**WHAT YOU SHOULD DO**
Going through the material below, please gather all lines with the word "none" in them.

**DATA FOR REVIEW**
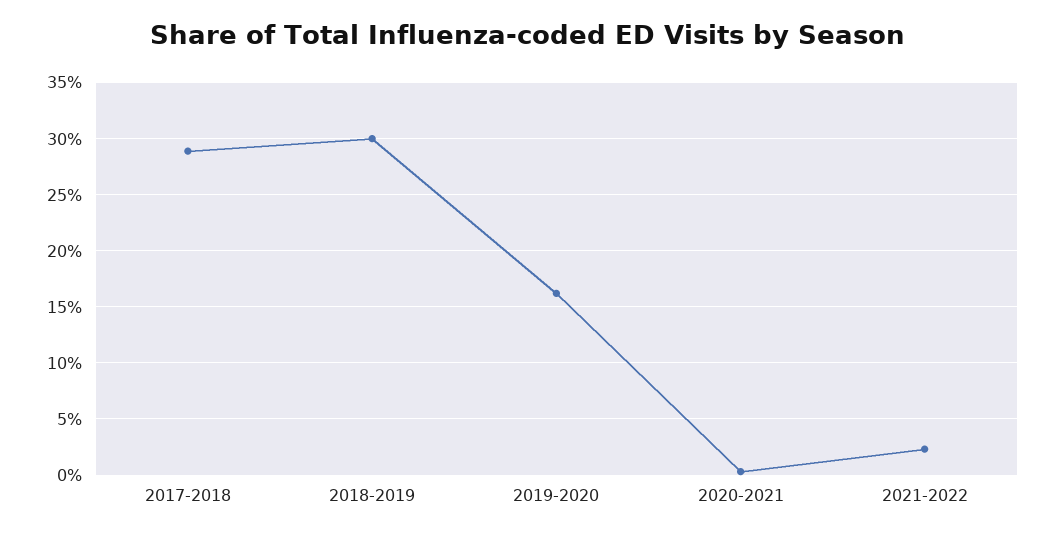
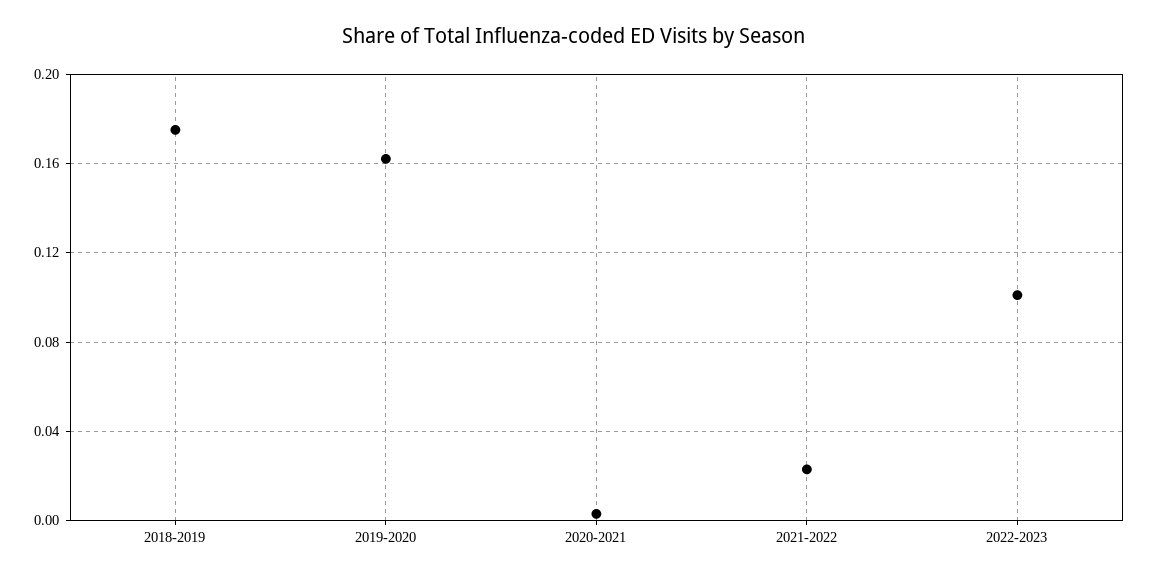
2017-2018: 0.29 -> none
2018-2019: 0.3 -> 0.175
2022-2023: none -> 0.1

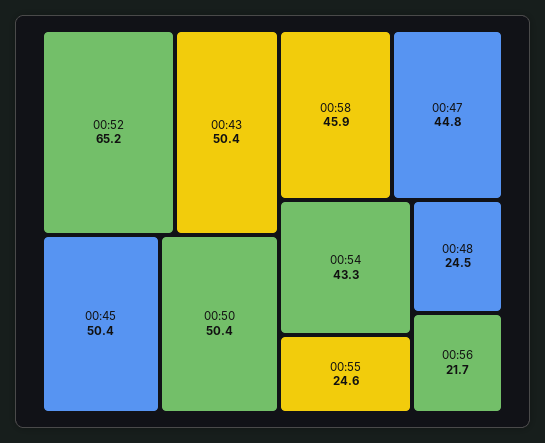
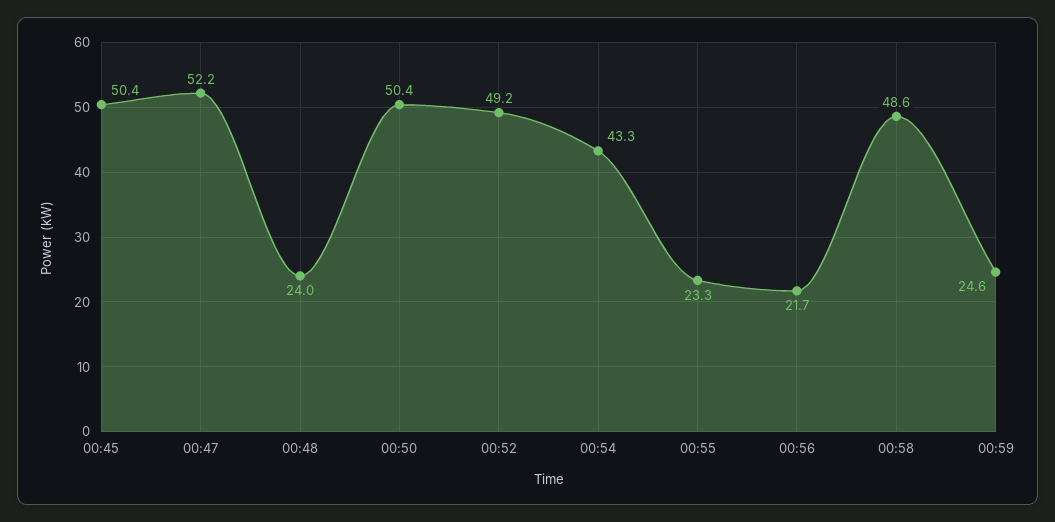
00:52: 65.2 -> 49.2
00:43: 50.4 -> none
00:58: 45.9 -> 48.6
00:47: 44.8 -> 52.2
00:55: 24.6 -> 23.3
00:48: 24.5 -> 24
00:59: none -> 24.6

**SOLVED EXERCISE**
2017-2018: 0.29 -> none
2022-2023: none -> 0.1
00:43: 50.4 -> none
00:59: none -> 24.6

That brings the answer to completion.